##### Data for analysis #####

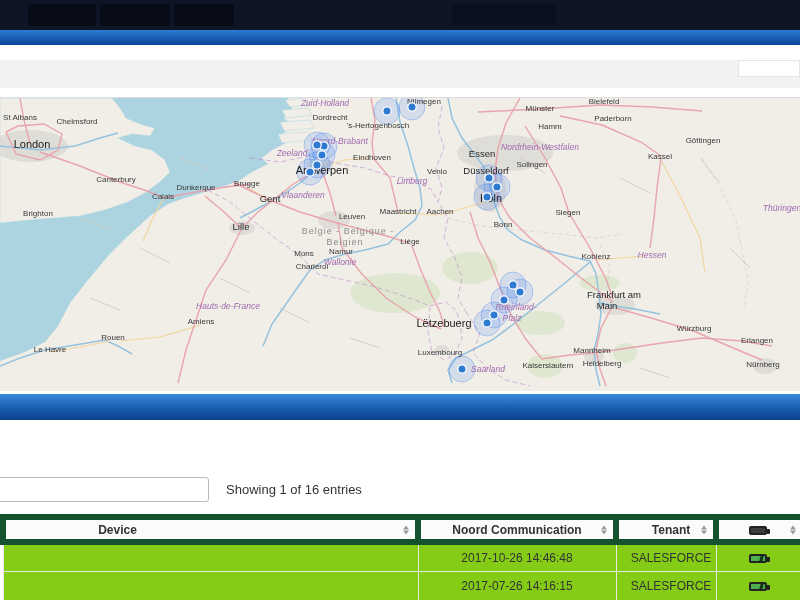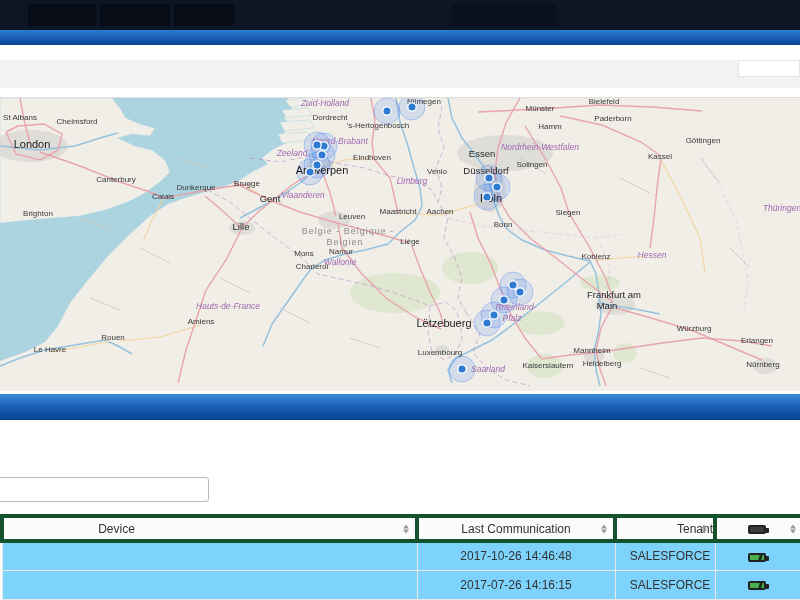--- a/index.html
+++ b/index.html
@@ -42,25 +42,25 @@
   .ub { fill:#dddbd6; opacity:.95; }
   .marker-halo { fill:rgba(66,133,244,0.16); stroke:rgba(66,133,244,0.35); stroke-width:1; }
   .marker-dot  { fill:#2e7ad1; stroke:#ffffff; stroke-width:1.3; }
 
   
   .content { position:absolute; top:420px; left:0; width:800px; height:180px; background:#fff; }
   .search { position:absolute; top:57px; left:-6px; width:215px; height:25px; border:1px solid #bbb; border-radius:3px; padding:0 8px; font-size:13px; color:#333; }
   .entries { position:absolute; top:62px; left:226px; font-size:13px; color:#333; }
 
   table { position:absolute; top:94px; left:0; width:802px; border-collapse:collapse; table-layout:fixed; font-size:12px; color:#333; }
-  th { height:25px; background:#fbfbfb; border:4px solid #14532d; font-weight:normal; position:relative; padding:0; }
-  td { height:29px; border:1px solid #e8e8e8; padding:0; background:#7dd3fc; }
+  th { height:25px; background:#fbfbfb; border:6px solid #14532d; font-weight:bold; position:relative; padding:0; }
+  td { height:29px; border:1px solid #e8e8e8; padding:0; background:#84cc16; }
   th.c1 { text-align:center; padding-right:186px; }
   th.c2 { text-align:center; }
-  th.c3 { text-align:right; padding-left:10px; }
+  th.c3 { text-align:center; padding-left:10px; }
   th.c4, td.c4 { text-align:center; }
   td.c2 { text-align:center; }
   td.c3 { padding-left:10px;text-align:center; }
 
   .sort { position:absolute; right:6px; top:50%; transform:translateY(-50%); display:flex; flex-direction:column; gap:1px; }
   .sort i { display:block; width:0; height:0; border-left:3.5px solid transparent; border-right:3.5px solid transparent; }
   .sort .up { border-bottom:4px solid #999; }
   .sort .dn { border-top:4px solid #999; }
 
   .battery { display:inline-block; position:relative; width:18px; height:9px; border:2px solid #222; border-radius:2px; vertical-align:middle; margin-right:6px; }
@@ -294,39 +294,40 @@
         <circle cx="494" cy="217" r="4.2" class="marker-dot"></circle>
         <circle cx="487" cy="225" r="4.2" class="marker-dot"></circle>
         <circle cx="462" cy="271" r="4.2" class="marker-dot"></circle>
       </svg>
   </div>
 
   <div class="blue-band bottom"></div>
 
   <div class="content">
     <input class="search" type="text" placeholder="" style="">
+    <span class="entries">Showing 1 of 16 entries</span>
 
     <table>
       <colgroup>
         <col style="width:415px">
           <col style="width:198px">
           <col style="width:100px">
           <col style="width:89px">
       </colgroup>
       <thead>
         <tr>
           <th class="c1">
             <span class="th-label">Device</span>
             <span class="sort">
                 <i class="up"></i>
                 <i class="dn"></i>
               </span>
           </th>
           <th class="c2">
-            <span class="th-label">Last Communication</span>
+            <span class="th-label">Noord Communication</span>
             <span class="sort">
                 <i class="up"></i>
                 <i class="dn"></i>
               </span>
           </th>
           <th class="c3">
             <span class="th-label">Tenant</span>
             <span class="sort">
                 <i class="up"></i>
                 <i class="dn"></i>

#####

• _Task_
Working from the entries above, filter out every line that lacks "search" and copy what remains.

• _Answer_
   .search { position:absolute; top:57px; left:-6px; width:215px; height:25px; border:1px solid #bbb; border-radius:3px; padding:0 8px; font-size:13px; color:#333; }
     <input class="search" type="text" placeholder="" style="">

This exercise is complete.